While people are usually not concerned about physical attackers, we should explicitly advice users not to use any single writable drive setup for more than a couple sessions and always refer them to an iso+dongle buildmodes combo, or simply enable it by default.

References

[1] Fitting Everything Together, Lennart Poettering, 2021
https://0pointer.net/blog/fitting-everything-together.html
This task depends upon

Closed by  Morten Linderud (Foxboron)
Tuesday, 23 August 2022, 17:33 GMT
Reason for closing:  Won't implement
Additional comments about closing:  This is not something that Arch can solve.
Comment by Pellegrino Prevete (tallero) - Friday, 12 August 2022, 12:34 GMT
Sorry, wrong reference:
Authenticated Boot and Disk Encryption on Linux
https://0pointer.net/blog/authenticated-boot-and-disk-encryption-on-linux.html
Comment by Pellegrino Prevete (tallero) - Friday, 12 August 2022, 13:57 GMT
Another reference:
gpn20 - PoC: Implementing evil maid attack on encrypted /boot
https://www.youtube.com/watch?v=5HCZXWfIk5Y
Comment by Toolybird (Toolybird) - Saturday, 13 August 2022, 23:38 GMT
Why is this in the bug tracker?
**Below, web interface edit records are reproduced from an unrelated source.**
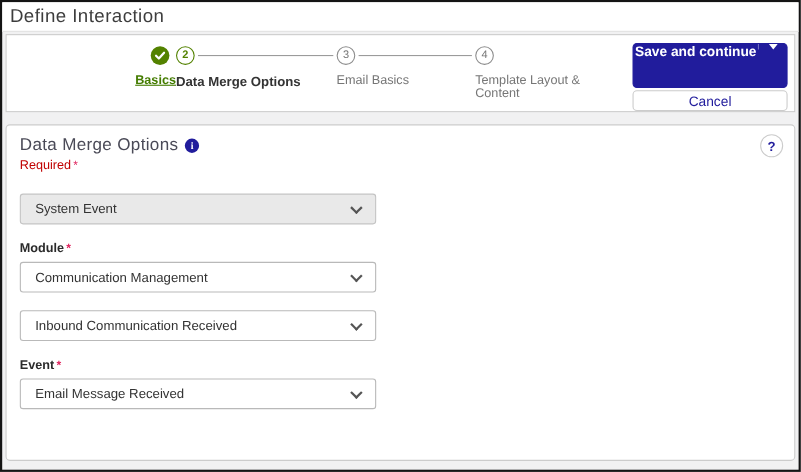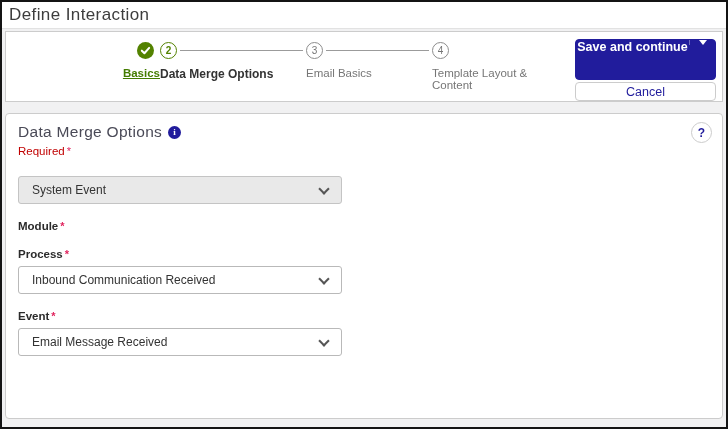--- a/index.html
+++ b/index.html
@@ -240,26 +240,27 @@
     <div class="select-box disabled">
       <span>System Event</span>
       <span class="chevron"></span>
     </div>
   </div>
 
   <div class="field-group">
     <div class="field-label">
       <span>Module</span><span class="req">*</span>
     </div>
+    <div class="select-box">
+      <span>Communication Management</span>
+      <span class="chevron"></span>
+    </div>
   </div>
 
   <div class="field-group">
-    <div class="field-label">
-      <span>Process</span><span class="req">*</span>
-    </div>
     <div class="select-box">
       <span>Inbound Communication Received</span>
       <span class="chevron"></span>
     </div>
   </div>
 
   <div class="field-group">
     <div class="field-label">
       <span>Event</span><span class="req">*</span>
     </div>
It's *forever* been the case that "all bets are off" when it comes to physical access, it's just common sense. There is no actionable packaging bug here so I'm tempted to close this as melodrama. But I will assign to some security team members who can decide what to do with it.
Comment by Jelle van der Waa (jelly) - Sunday, 14 August 2022, 10:05 GMT
I honestly don't understand this bug report nor what the linked merge request achieves (please expand what the MR achieves, what it changes and wy). If this about creating a usb dongle which has to be inserted for the system to boot then this is really up to the user to configure it, if it is even applicable to their threat model.

However is this simply about an "evil mad" attack then this is up to the user to prevent and setup secure boot.